**TASK**
Word for word, write out the entries that follow, omitting all pictures.

Web document revisions:
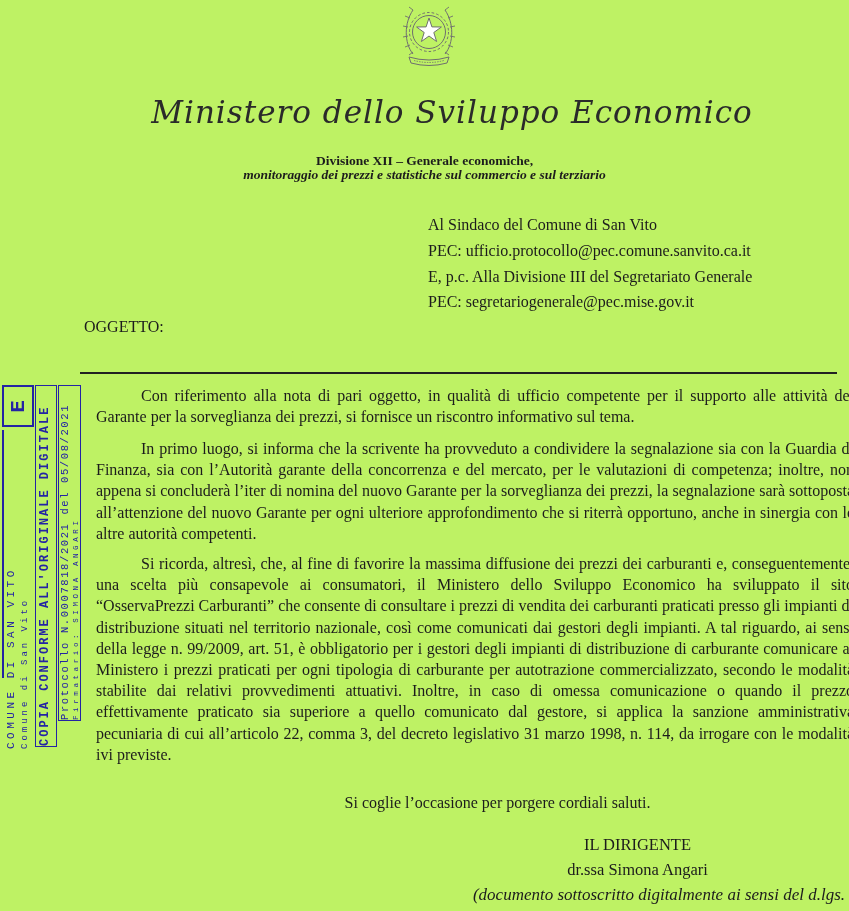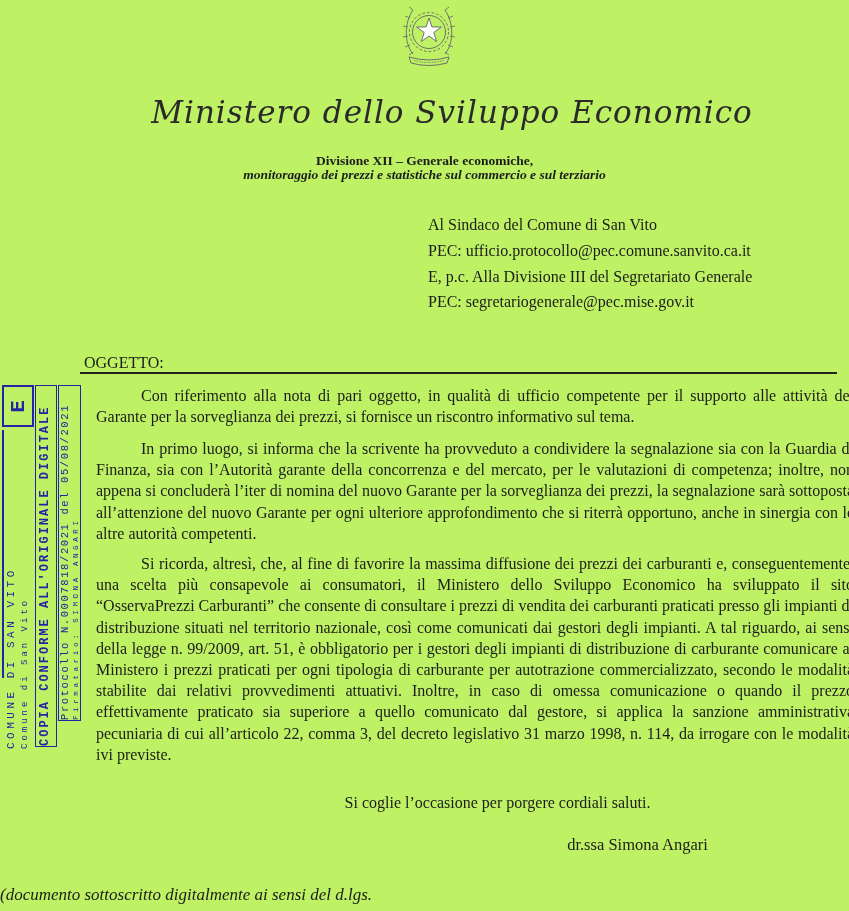--- a/index.html
+++ b/index.html
@@ -16,32 +16,32 @@
     font-family:"DejaVu Serif",serif;
   }
   .hdr-line{position:absolute;left:0;width:849px;text-align:center;}
   .direzione{top:139px;font-size:12.8px;letter-spacing:.2px;}
   .divisione1{top:153px;font-size:13.5px;font-weight:bold;}
   .divisione2{top:167px;font-size:13.5px;font-weight:bold;font-style:italic;}
   
   .recipient{position:absolute;left:428px;top:212px;font-size:16px;line-height:25.8px;}
   
   .subject{position:absolute;left:84px;top:316px;width:754px;display:flex;font-size:16px;line-height:21.5px;}
-  .subject-label{flex:0 0 auto;margin-right:17px;margin-top:36px;}
+  .subject-label{flex:0 0 auto;margin-right:17px;}
   .subject-text{flex:1 1 auto;text-align:justify;}
   .separator{position:absolute;left:80px;top:372px;width:757px;border-top:2px solid #222;}
   
   .para{position:absolute;left:96px;width:758px;text-align:justify;font-size:16px;line-height:21.2px;text-indent:45px;}
   .p1{top:385px;}
   .p2{top:438px;}
   .p3{top:553px;}
   .closing{top:792px;text-align:center;}
   
   .signature{position:absolute;left:430px;top:832px;width:415px;text-align:center;font-size:16.5px;line-height:25px;}
-  .footer-note{position:absolute;left:0;top:885px;width:845px;font-style:italic;font-size:17px;}
+  .footer-note{position:absolute;left:0;top:885px;width:845px;text-align:right;font-style:italic;font-size:17px;}
   
   .stamp{position:absolute;left:0;top:0;color:#2424a4;font-family:"Liberation Mono","DejaVu Sans Mono",monospace;}
   .ebox{
     position:absolute;left:2px;top:385px;width:28px;height:38px;
     border:2.5px solid #2424a4;display:flex;align-items:center;justify-content:center;
   }
   .ebox span{display:block;transform:rotate(-90deg);font-weight:bold;font-size:21px;color:#2424a4;
     font-family:"Liberation Mono","DejaVu Sans Mono",monospace;}
   .stamp-left-line{position:absolute;left:2px;top:430px;height:248px;border-left:2px solid #2424a4;}
   .vcol{writing-mode:vertical-rl;transform:rotate(180deg);position:absolute;}
@@ -92,20 +92,21 @@
     <div class="subject-label">OGGETTO:</div>
   </div>
   <div class="separator"></div>
 
   <div class="para p1">Con riferimento alla nota di pari oggetto, in qualità di ufficio competente per il supporto alle attività del Garante per la sorveglianza dei prezzi, si fornisce un riscontro informativo sul tema.</div>
   <div class="para p2">In primo luogo, si informa che la scrivente ha provveduto a condividere la segnalazione sia con la Guardia di Finanza, sia con l’Autorità garante della concorrenza e del mercato, per le valutazioni di competenza; inoltre, non appena si concluderà l’iter di nomina del nuovo Garante per la sorveglianza dei prezzi, la segnalazione sarà sottoposta all’attenzione del nuovo Garante per ogni ulteriore approfondimento che si riterrà opportuno, anche in sinergia con le altre autorità competenti.</div>
   <div class="para p3">Si ricorda, altresì, che, al fine di favorire la massima diffusione dei prezzi dei carburanti e, conseguentemente, una scelta più consapevole ai consumatori, il Ministero dello Sviluppo Economico ha sviluppato il sito “OsservaPrezzi Carburanti” che consente di consultare i prezzi di vendita dei carburanti praticati presso gli impianti di distribuzione situati nel territorio nazionale, così come comunicati dai gestori degli impianti. A tal riguardo, ai sensi della legge n. 99/2009, art. 51, è obbligatorio per i gestori degli impianti di distribuzione di carburante comunicare al Ministero i prezzi praticati per ogni tipologia di carburante per autotrazione commercializzato, secondo le modalità stabilite dai relativi provvedimenti attuativi. Inoltre, in caso di omessa comunicazione o quando il prezzo effettivamente praticato sia superiore a quello comunicato dal gestore, si applica la sanzione amministrativa pecuniaria di cui all’articolo 22, comma 3, del decreto legislativo 31 marzo 1998, n. 114, da irrogare con le modalità ivi previste.</div>
   <div class="para closing">Si coglie l’occasione per porgere cordiali saluti.</div>
 
   <div class="signature">
+    <div>IL DIRIGENTE</div>
     <div>dr.ssa Simona Angari</div>
   </div>
   <div class="footer-note">(documento sottoscritto digitalmente ai sensi del d.lgs.</div>
 
   <div class="stamp">
     <div class="ebox">
       <span>E</span>
     </div>
     <div class="stamp-left-line"></div>
     <div class="vcol col1">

**YOUR RESPONSE**
--- a/index.html
+++ b/index.html
@@ -16,32 +16,32 @@
     font-family:"DejaVu Serif",serif;
   }
   .hdr-line{position:absolute;left:0;width:849px;text-align:center;}
   .direzione{top:139px;font-size:12.8px;letter-spacing:.2px;}
   .divisione1{top:153px;font-size:13.5px;font-weight:bold;}
   .divisione2{top:167px;font-size:13.5px;font-weight:bold;font-style:italic;}
   
   .recipient{position:absolute;left:428px;top:212px;font-size:16px;line-height:25.8px;}
   
   .subject{position:absolute;left:84px;top:316px;width:754px;display:flex;font-size:16px;line-height:21.5px;}
-  .subject-label{flex:0 0 auto;margin-right:17px;margin-top:36px;}
+  .subject-label{flex:0 0 auto;margin-right:17px;}
   .subject-text{flex:1 1 auto;text-align:justify;}
   .separator{position:absolute;left:80px;top:372px;width:757px;border-top:2px solid #222;}
   
   .para{position:absolute;left:96px;width:758px;text-align:justify;font-size:16px;line-height:21.2px;text-indent:45px;}
   .p1{top:385px;}
   .p2{top:438px;}
   .p3{top:553px;}
   .closing{top:792px;text-align:center;}
   
   .signature{position:absolute;left:430px;top:832px;width:415px;text-align:center;font-size:16.5px;line-height:25px;}
-  .footer-note{position:absolute;left:0;top:885px;width:845px;font-style:italic;font-size:17px;}
+  .footer-note{position:absolute;left:0;top:885px;width:845px;text-align:right;font-style:italic;font-size:17px;}
   
   .stamp{position:absolute;left:0;top:0;color:#2424a4;font-family:"Liberation Mono","DejaVu Sans Mono",monospace;}
   .ebox{
     position:absolute;left:2px;top:385px;width:28px;height:38px;
     border:2.5px solid #2424a4;display:flex;align-items:center;justify-content:center;
   }
   .ebox span{display:block;transform:rotate(-90deg);font-weight:bold;font-size:21px;color:#2424a4;
     font-family:"Liberation Mono","DejaVu Sans Mono",monospace;}
   .stamp-left-line{position:absolute;left:2px;top:430px;height:248px;border-left:2px solid #2424a4;}
   .vcol{writing-mode:vertical-rl;transform:rotate(180deg);position:absolute;}
@@ -92,20 +92,21 @@
     <div class="subject-label">OGGETTO:</div>
   </div>
   <div class="separator"></div>
 
   <div class="para p1">Con riferimento alla nota di pari oggetto, in qualità di ufficio competente per il supporto alle attività del Garante per la sorveglianza dei prezzi, si fornisce un riscontro informativo sul tema.</div>
   <div class="para p2">In primo luogo, si informa che la scrivente ha provveduto a condividere la segnalazione sia con la Guardia di Finanza, sia con l’Autorità garante della concorrenza e del mercato, per le valutazioni di competenza; inoltre, non appena si concluderà l’iter di nomina del nuovo Garante per la sorveglianza dei prezzi, la segnalazione sarà sottoposta all’attenzione del nuovo Garante per ogni ulteriore approfondimento che si riterrà opportuno, anche in sinergia con le altre autorità competenti.</div>
   <div class="para p3">Si ricorda, altresì, che, al fine di favorire la massima diffusione dei prezzi dei carburanti e, conseguentemente, una scelta più consapevole ai consumatori, il Ministero dello Sviluppo Economico ha sviluppato il sito “OsservaPrezzi Carburanti” che consente di consultare i prezzi di vendita dei carburanti praticati presso gli impianti di distribuzione situati nel territorio nazionale, così come comunicati dai gestori degli impianti. A tal riguardo, ai sensi della legge n. 99/2009, art. 51, è obbligatorio per i gestori degli impianti di distribuzione di carburante comunicare al Ministero i prezzi praticati per ogni tipologia di carburante per autotrazione commercializzato, secondo le modalità stabilite dai relativi provvedimenti attuativi. Inoltre, in caso di omessa comunicazione o quando il prezzo effettivamente praticato sia superiore a quello comunicato dal gestore, si applica la sanzione amministrativa pecuniaria di cui all’articolo 22, comma 3, del decreto legislativo 31 marzo 1998, n. 114, da irrogare con le modalità ivi previste.</div>
   <div class="para closing">Si coglie l’occasione per porgere cordiali saluti.</div>
 
   <div class="signature">
+    <div>IL DIRIGENTE</div>
     <div>dr.ssa Simona Angari</div>
   </div>
   <div class="footer-note">(documento sottoscritto digitalmente ai sensi del d.lgs.</div>
 
   <div class="stamp">
     <div class="ebox">
       <span>E</span>
     </div>
     <div class="stamp-left-line"></div>
     <div class="vcol col1">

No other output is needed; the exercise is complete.